You take [George W. Childs] Elementary School, my former alma mater, 17th and Dickinson streets. It’s a former school building which will soon be an apartment building with a combination of market-rate, affordable housing, community space for the neighbors and the neighborhood. The neighbors asked for things such as lighting, additional parking, so it’s a win/win. And that was, again, a compromise between the developers and the community.
So I listen to the community first and foremost. Let the RCOs give me their recommendations as to if they support a project or not support a project.
PP: So, what about when the community is sort of fractured? There’s one community group that says, “We support this proposal,” and there’s another community group that says, “We don’t support this proposal.” What do you do in that situation?
KJ: Well, in that particular case, it’s my role to step in and say, “OK, how do we get a win/win for both parties?” And then also make sure that before it gets to the zoning board, the things that get requested of the developer are reasonable. And making sure that the things that the developer are willing to concede on are things that the residents and neighbors say, “OK, well this is a good fit for us.

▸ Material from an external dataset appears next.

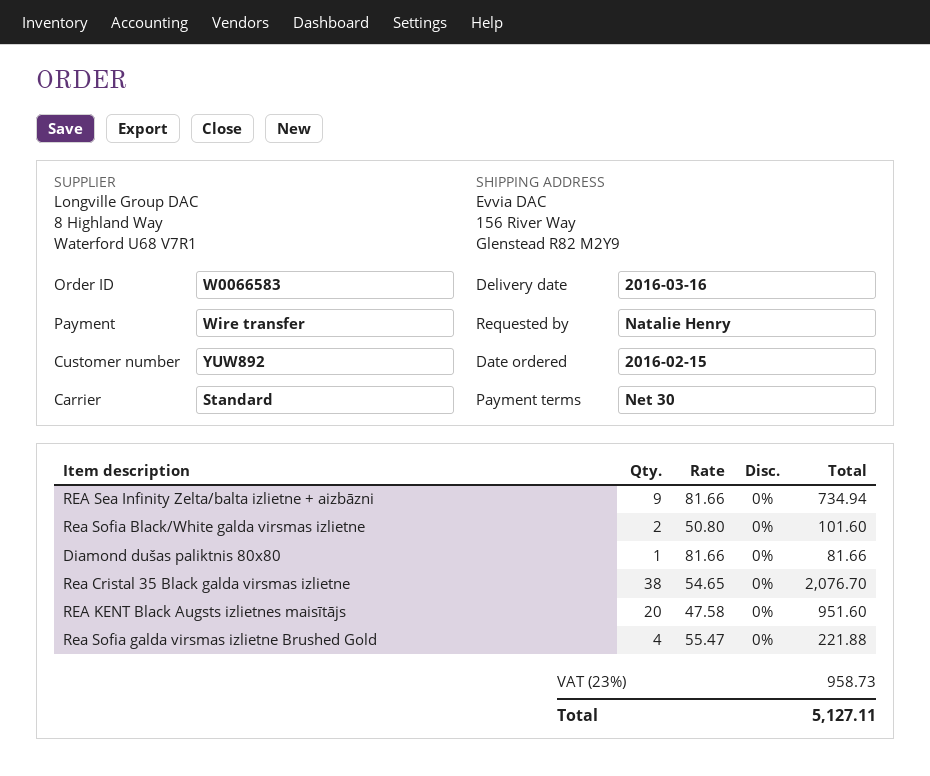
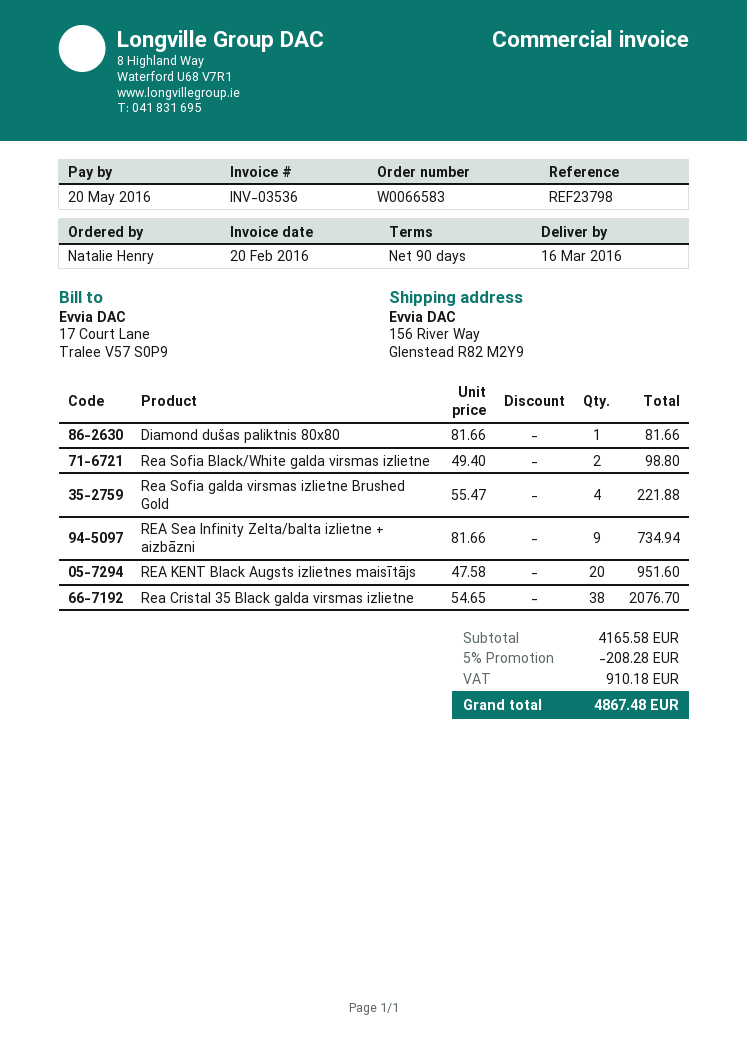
payment terms: 30 days -> 90 days
Rea Sofia Black/White galda virsmas izlietne: 2 x 50.80 = 101.60 -> 2 x 49.40 = 98.80
discount: none -> 5% = 208.28
tax: 958.73 -> 910.18
total: 5127.11 -> 4867.48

This is a win/win for us.” And so, I’m trying to think of what particular projects that may have come up on, but for the most part that’s when we step in, and we will pretty much defer based upon the immediate residents and take their opinion first and foremost.
PP: So the closer the residents live, the more weight you give them in terms of considering what to do.
KJ: Yes. For the most part, yes.
PP: We talked a little bit about how you didn’t run just to be the Councilman for Point Breeze. And I’m wondering, in areas that aren’t experiencing a development boom like Point Breeze is, like Grays Ferry, Elmwood, Eastwick, do you think there’s anything that you can do, from a planning perspective to help those neighborhoods?
KJ: Of course. First and foremost, you take Southwest for instance. We’ve talked about not being an elected official and pushing policies from the top down but working from the bottom up. In the Southwest district, one of the key issues out there was the proliferation and the saturation of auto-body shops, junkyards, and chop shops. We sat down, we talked about what the needs of the community were—that was one of the key things they wanted to address. We did an overlay, and that overlay basically says that moving forward, if you decide to open up any type of auto mechanic shop, chop shop, junkyard, you have to go through the community, as a part of them having the opportunity to begin that process of improving their area.
But also, separate from that, we just took a couple community leaders, some developers, through a walk through Eastwick. As well as, I call it the Lower Southwest part of Southwest Philadelphia, which is the 60th and Kingsessing area, we took some developers with the Planning Commission, the Redevelopment Authority, to walk through the area to begin looking at, “OK, how do we support a developer who will redevelop a Redevelopment Authority publicly-owned property to develop that part of my district?” So it’s really sitting down with those parts of my district, looking at, what are their needs? What are their issues and their concerns in terms of improving the quality of life in their area? And then we put the plan together.
For me, if you’re going to plan the direction of a neighborhood, you have to have all the stakeholders at the table. I may come to the table with a totally different perspective than what the immediate neighbors want to see in their area. But that’s one fine example.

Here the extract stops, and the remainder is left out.